→ Work to be completed:
The lines you return must be all those in the data that hold the string "justify".

→ Available records:
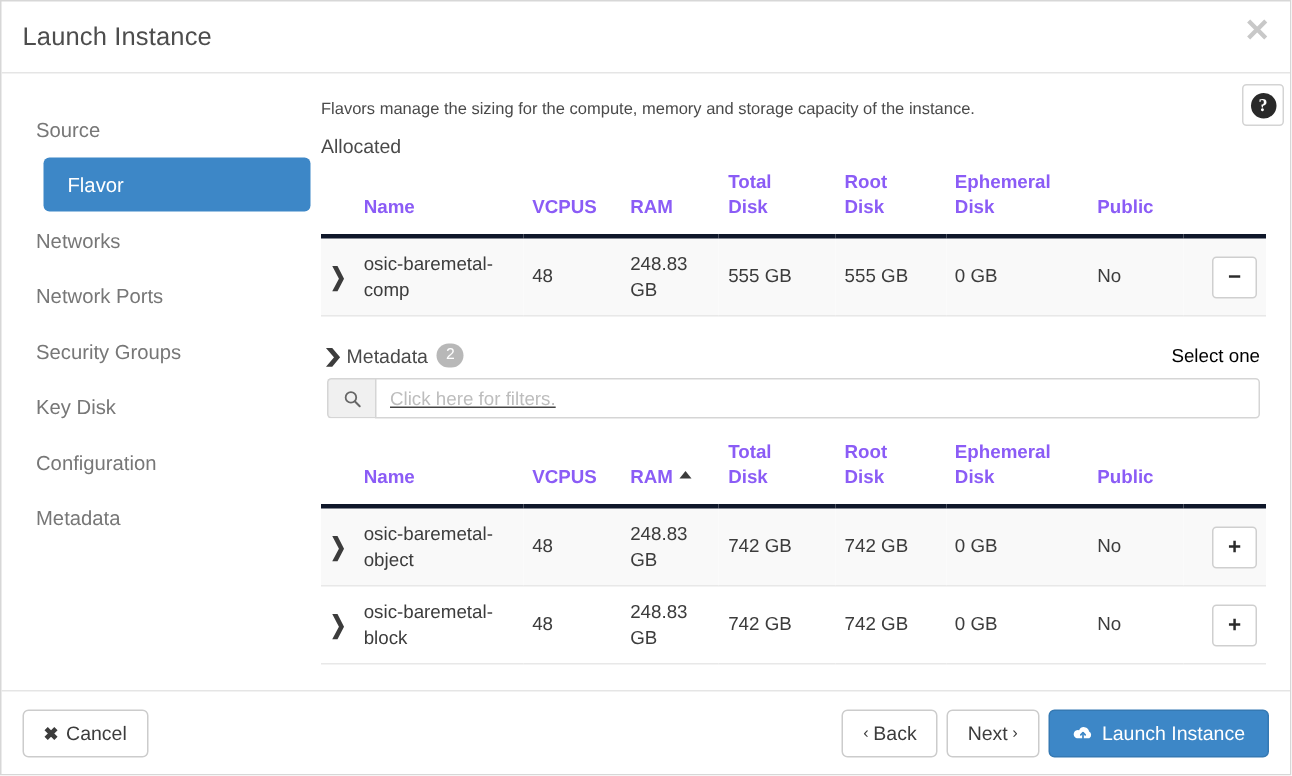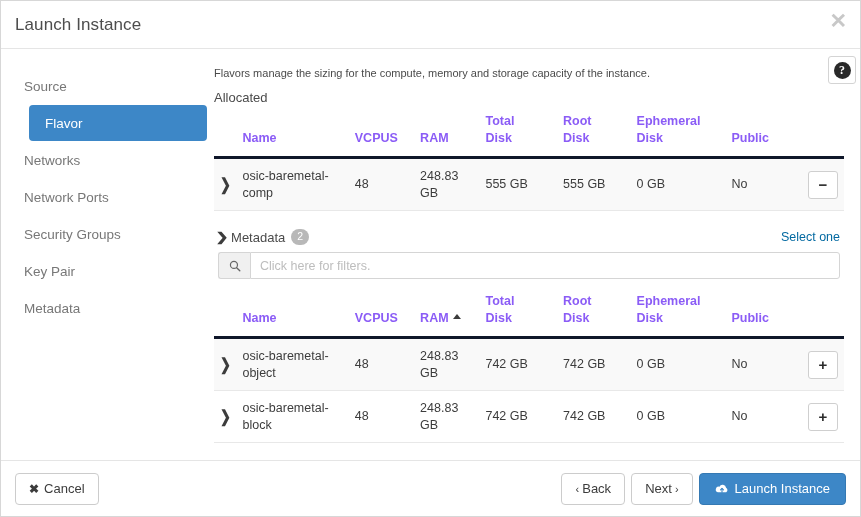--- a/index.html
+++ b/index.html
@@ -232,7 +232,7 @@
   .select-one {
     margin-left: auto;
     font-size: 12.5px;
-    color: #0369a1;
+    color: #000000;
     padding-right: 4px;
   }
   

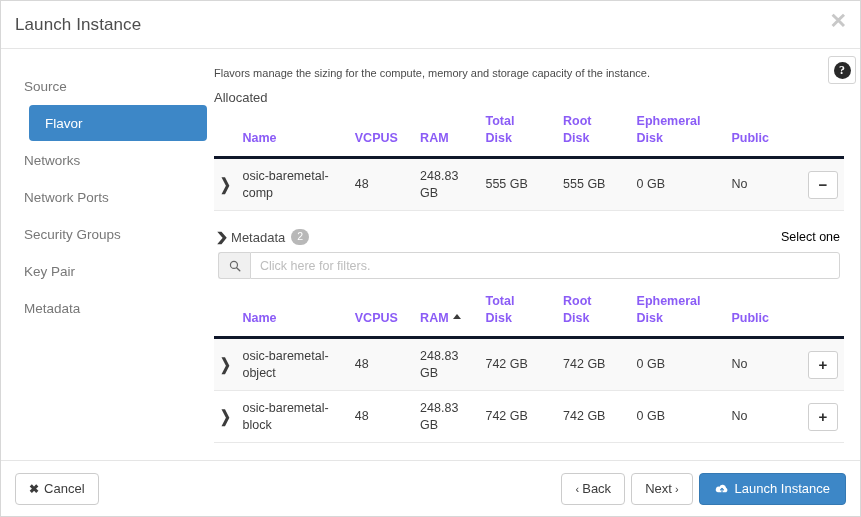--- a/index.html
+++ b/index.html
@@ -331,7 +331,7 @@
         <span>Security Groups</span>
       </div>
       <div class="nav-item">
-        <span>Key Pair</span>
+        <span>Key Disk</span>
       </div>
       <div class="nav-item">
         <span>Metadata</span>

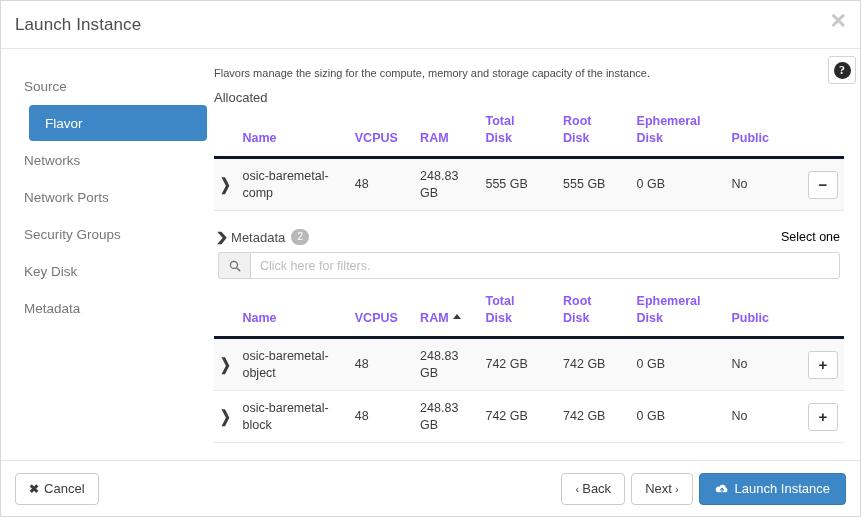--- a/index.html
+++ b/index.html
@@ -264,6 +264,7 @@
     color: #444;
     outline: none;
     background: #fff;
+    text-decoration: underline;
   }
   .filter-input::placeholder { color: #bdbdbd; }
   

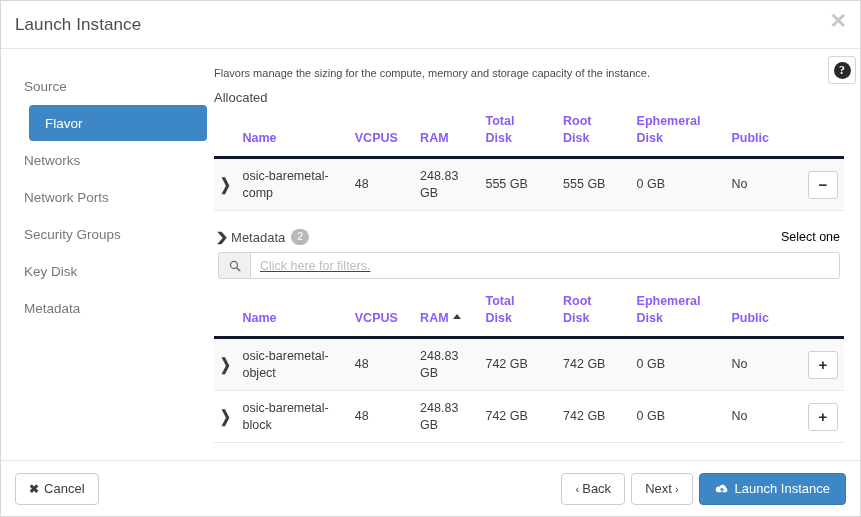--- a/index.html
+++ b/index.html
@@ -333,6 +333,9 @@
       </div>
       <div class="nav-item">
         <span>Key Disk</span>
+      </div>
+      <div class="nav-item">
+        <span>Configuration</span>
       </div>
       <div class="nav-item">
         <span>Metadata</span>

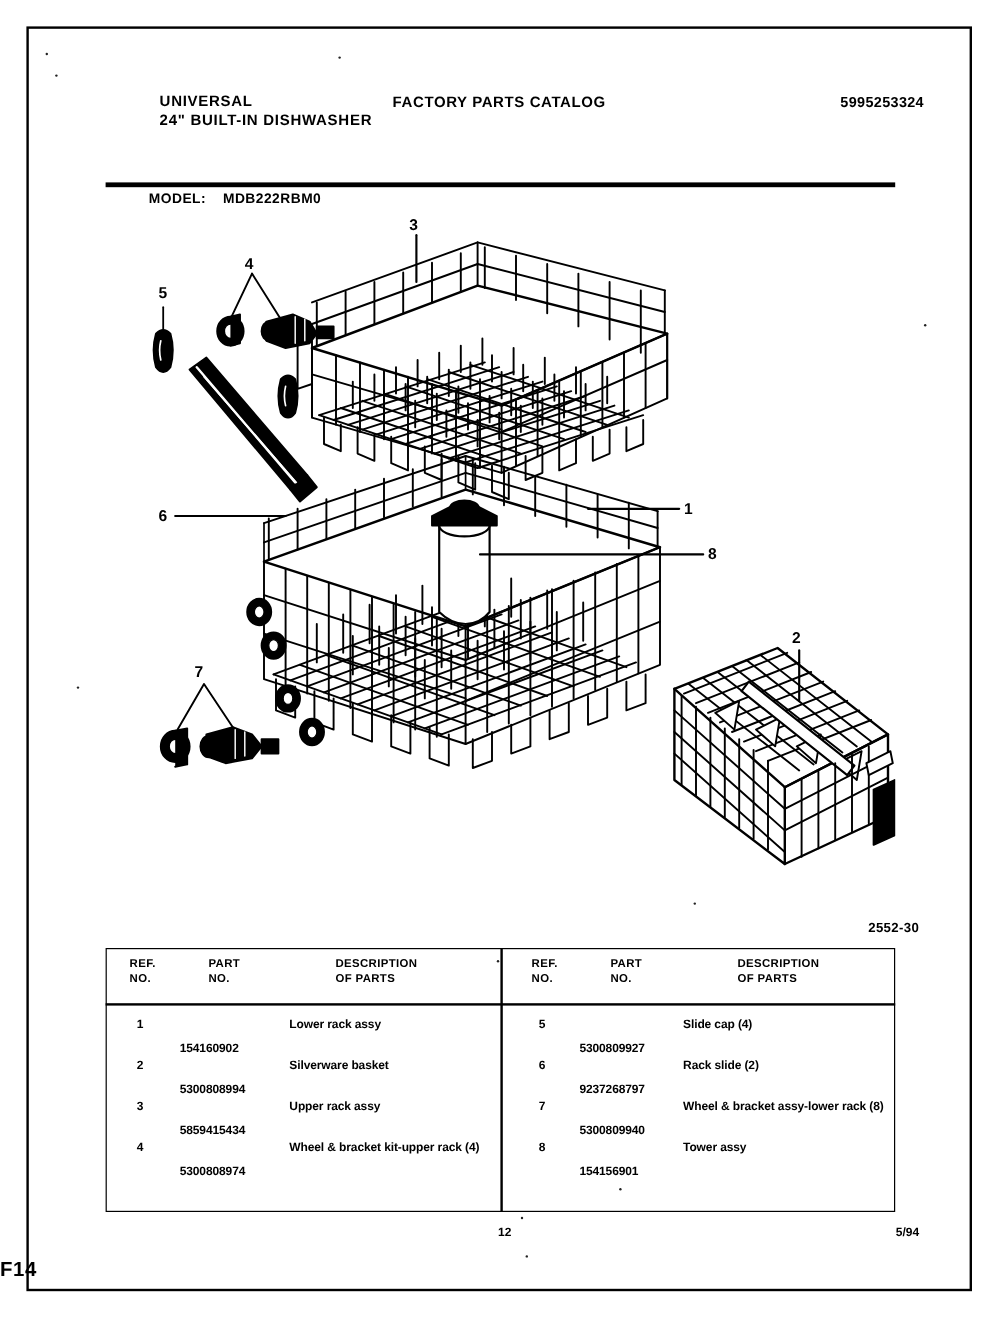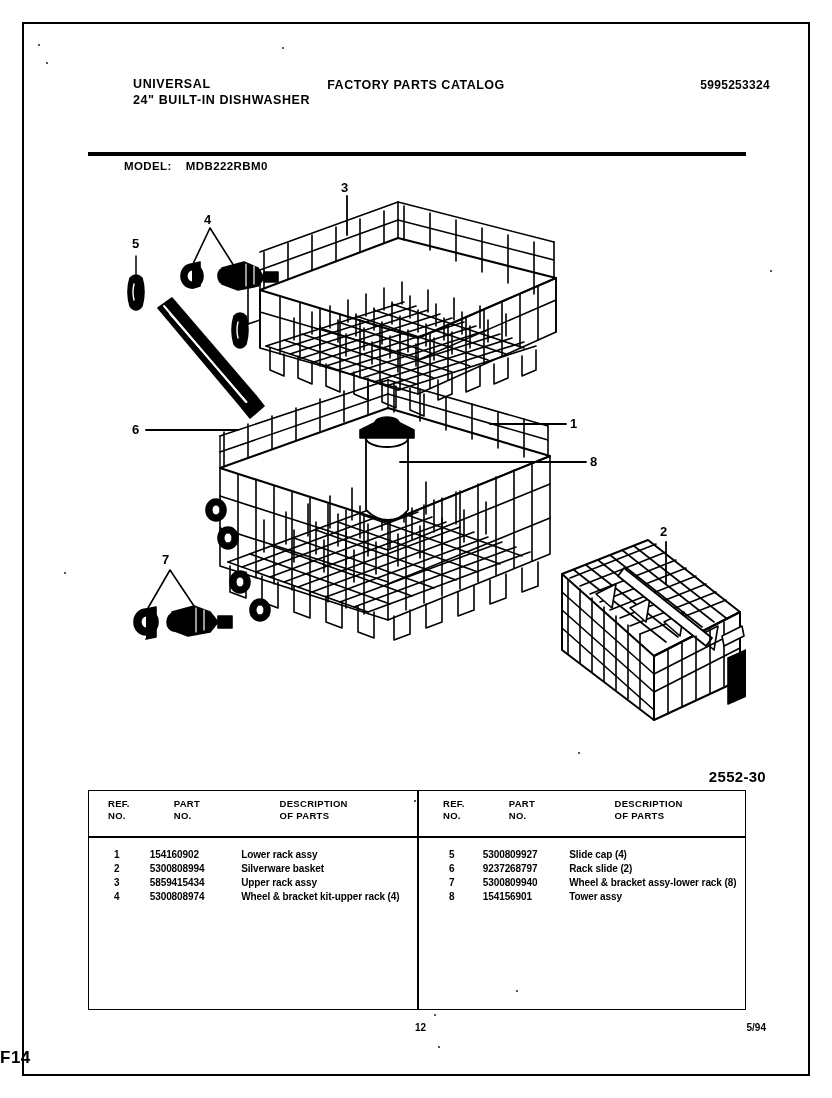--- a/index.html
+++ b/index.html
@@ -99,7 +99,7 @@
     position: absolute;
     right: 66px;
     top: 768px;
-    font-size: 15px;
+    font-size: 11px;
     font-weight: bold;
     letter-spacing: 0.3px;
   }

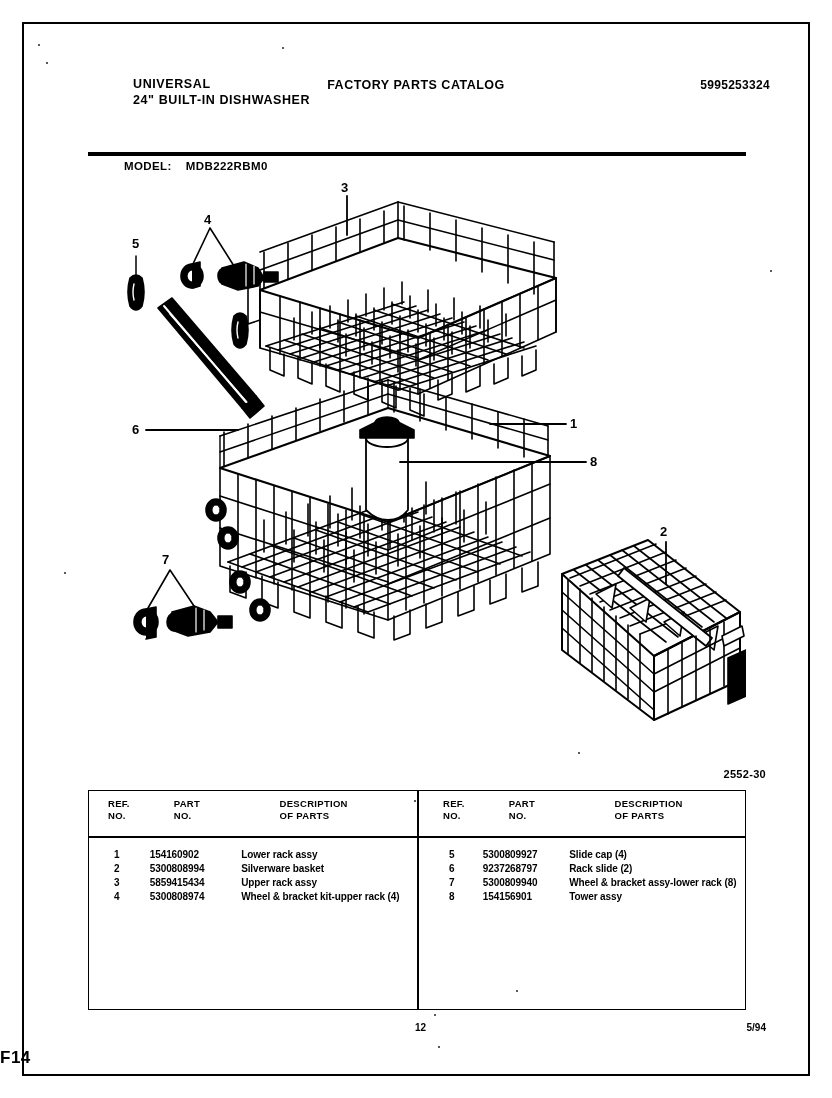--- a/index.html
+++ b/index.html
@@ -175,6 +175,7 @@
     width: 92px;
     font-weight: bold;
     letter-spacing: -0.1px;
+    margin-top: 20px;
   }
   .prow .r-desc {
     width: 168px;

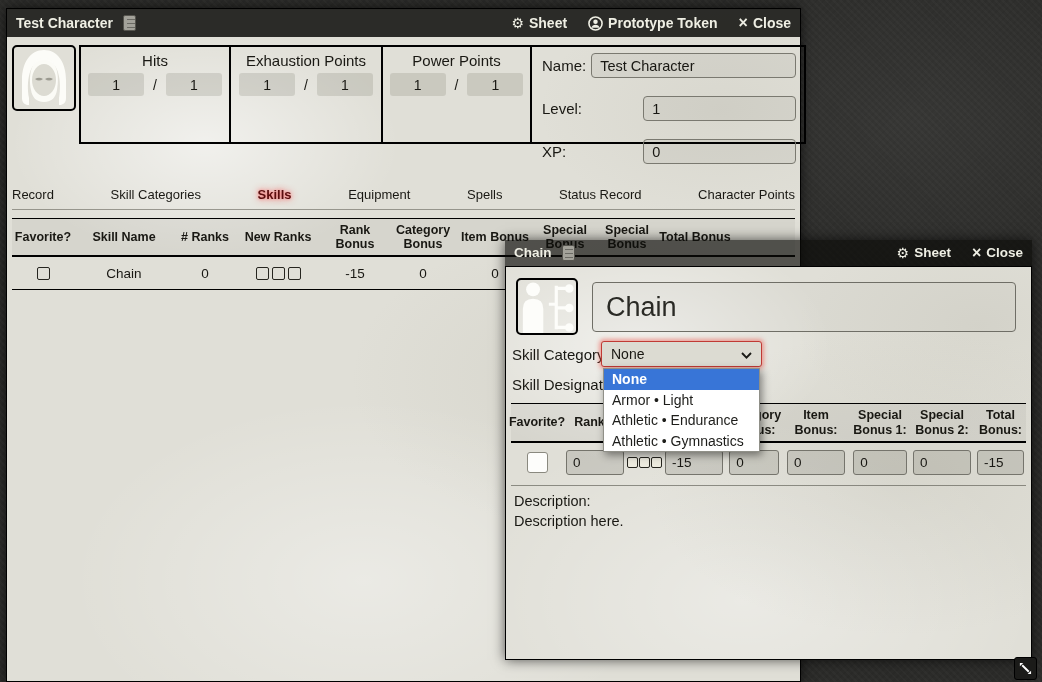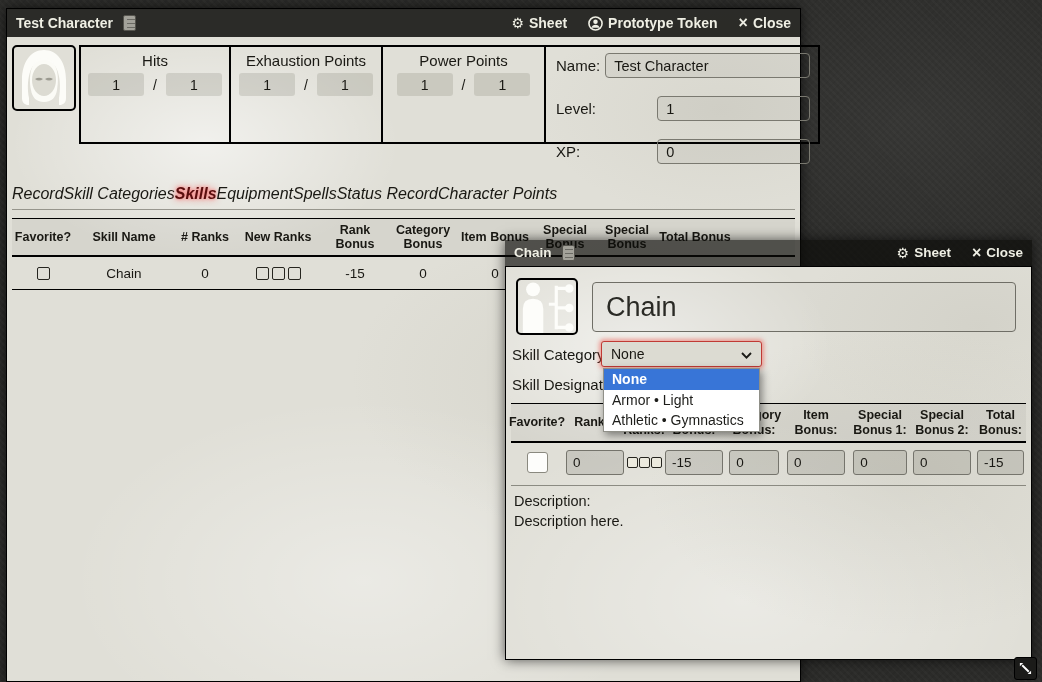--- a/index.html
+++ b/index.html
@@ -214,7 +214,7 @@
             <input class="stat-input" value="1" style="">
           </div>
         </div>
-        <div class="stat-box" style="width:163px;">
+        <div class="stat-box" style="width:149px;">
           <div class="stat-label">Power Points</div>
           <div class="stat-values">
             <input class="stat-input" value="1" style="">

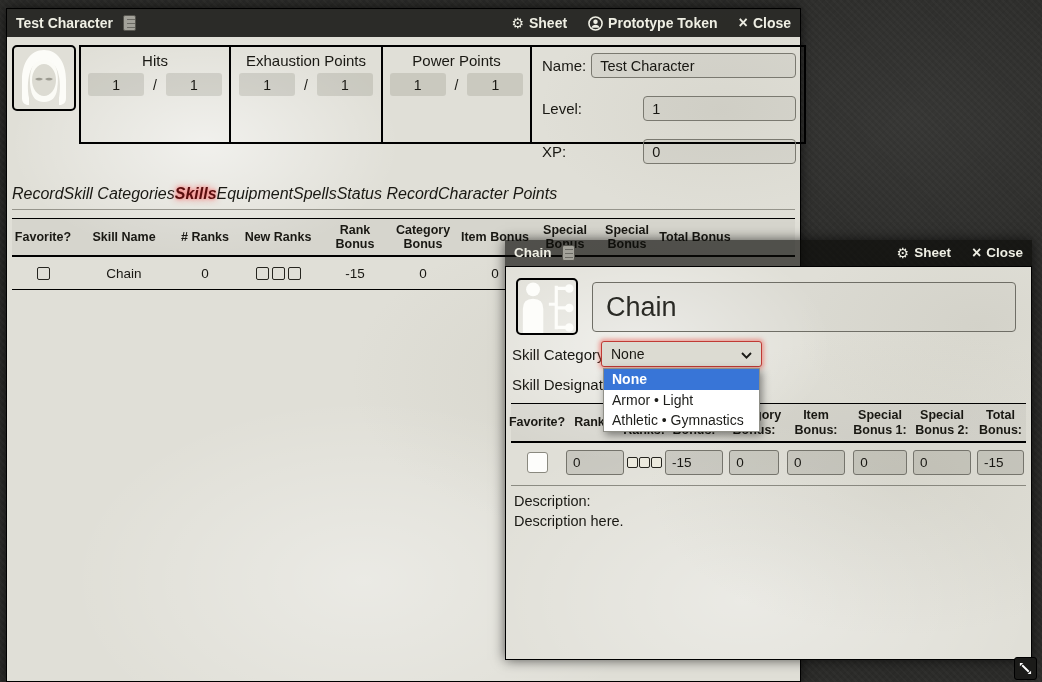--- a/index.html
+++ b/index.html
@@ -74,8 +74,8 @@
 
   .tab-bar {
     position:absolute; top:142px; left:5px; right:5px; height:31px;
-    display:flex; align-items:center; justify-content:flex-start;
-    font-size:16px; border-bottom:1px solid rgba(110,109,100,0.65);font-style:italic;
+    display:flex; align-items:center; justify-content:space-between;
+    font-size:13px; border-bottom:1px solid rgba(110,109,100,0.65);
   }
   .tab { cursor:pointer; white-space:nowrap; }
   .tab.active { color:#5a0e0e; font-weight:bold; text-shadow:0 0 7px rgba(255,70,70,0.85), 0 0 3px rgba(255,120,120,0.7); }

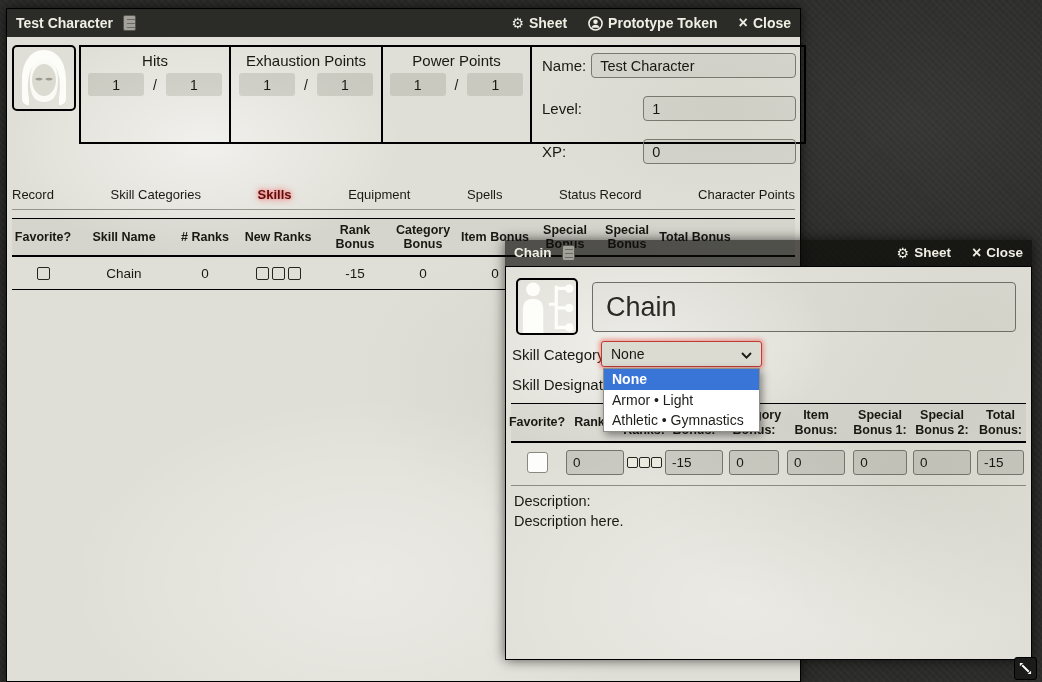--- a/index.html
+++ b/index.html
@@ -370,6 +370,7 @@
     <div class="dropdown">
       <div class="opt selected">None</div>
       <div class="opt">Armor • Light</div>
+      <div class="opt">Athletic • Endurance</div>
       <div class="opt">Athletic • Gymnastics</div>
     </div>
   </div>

→ Exercise solution:
-    display:flex; align-items:center; justify-content:flex-start;
+    display:flex; align-items:center; justify-content:space-between;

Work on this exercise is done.